From the records below, transcribe only the lines running from the one with "Three Cheese Sauce" through the one with "total: 44.28 -> 92.77". Keep both of those end lines.

### Input data

- - - -

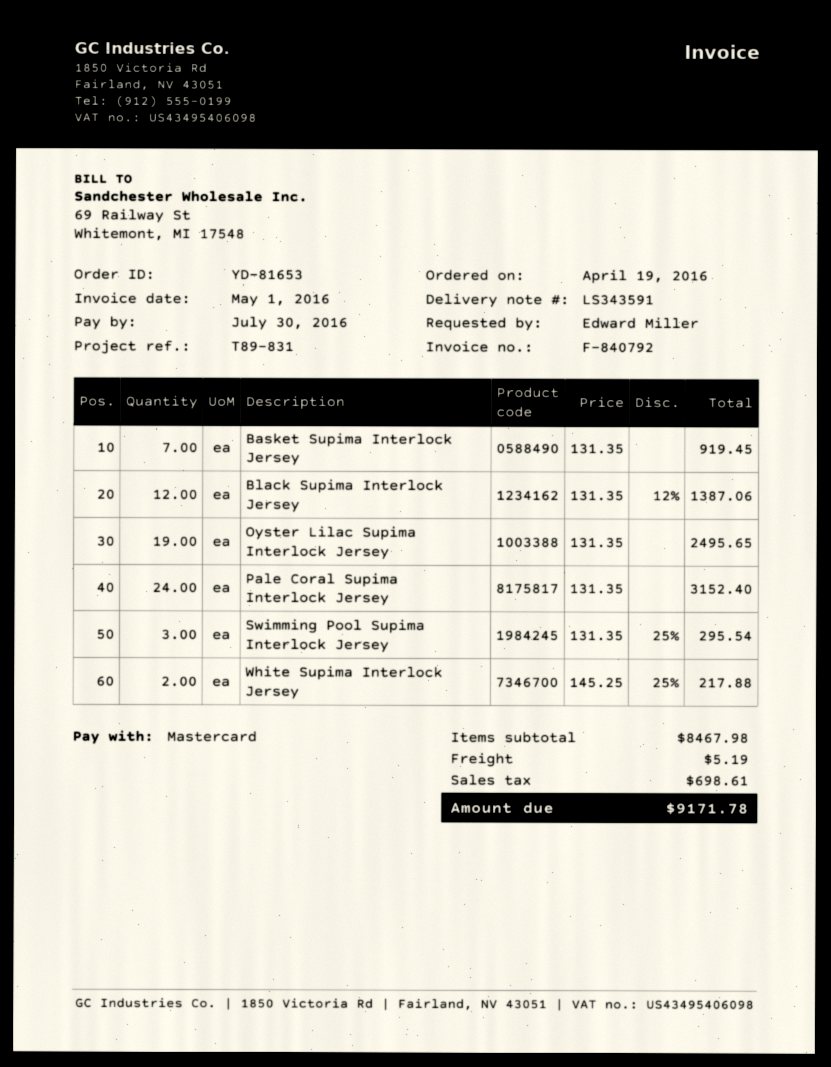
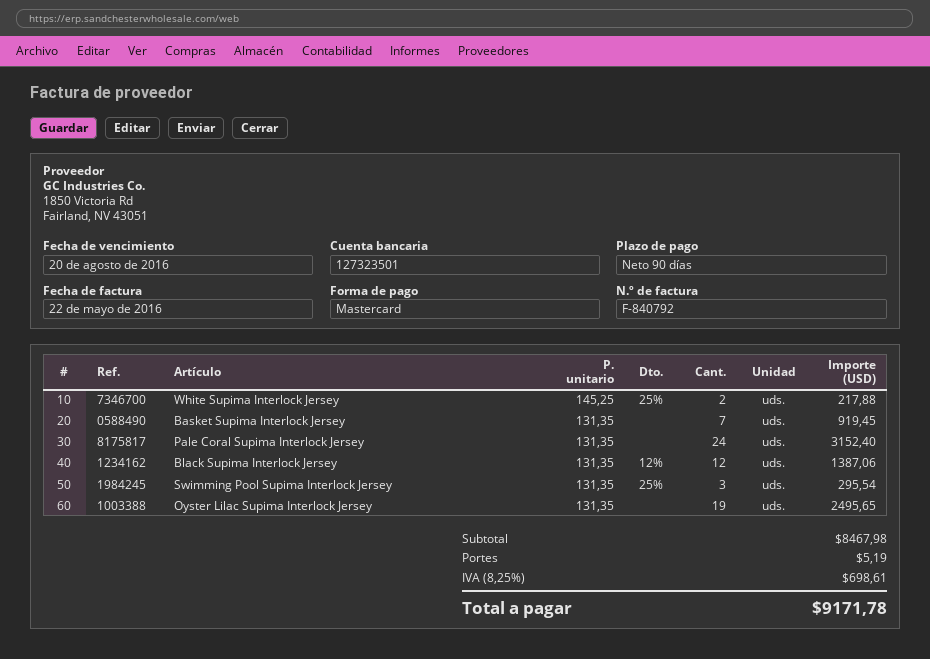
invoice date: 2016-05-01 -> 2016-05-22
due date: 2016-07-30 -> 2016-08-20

- - - -

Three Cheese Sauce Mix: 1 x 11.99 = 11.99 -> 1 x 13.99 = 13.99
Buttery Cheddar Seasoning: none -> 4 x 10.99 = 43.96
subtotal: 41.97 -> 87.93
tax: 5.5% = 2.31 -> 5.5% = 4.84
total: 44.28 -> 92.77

- - - -

### Answer for this exercise
Three Cheese Sauce Mix: 1 x 11.99 = 11.99 -> 1 x 13.99 = 13.99
Buttery Cheddar Seasoning: none -> 4 x 10.99 = 43.96
subtotal: 41.97 -> 87.93
tax: 5.5% = 2.31 -> 5.5% = 4.84
total: 44.28 -> 92.77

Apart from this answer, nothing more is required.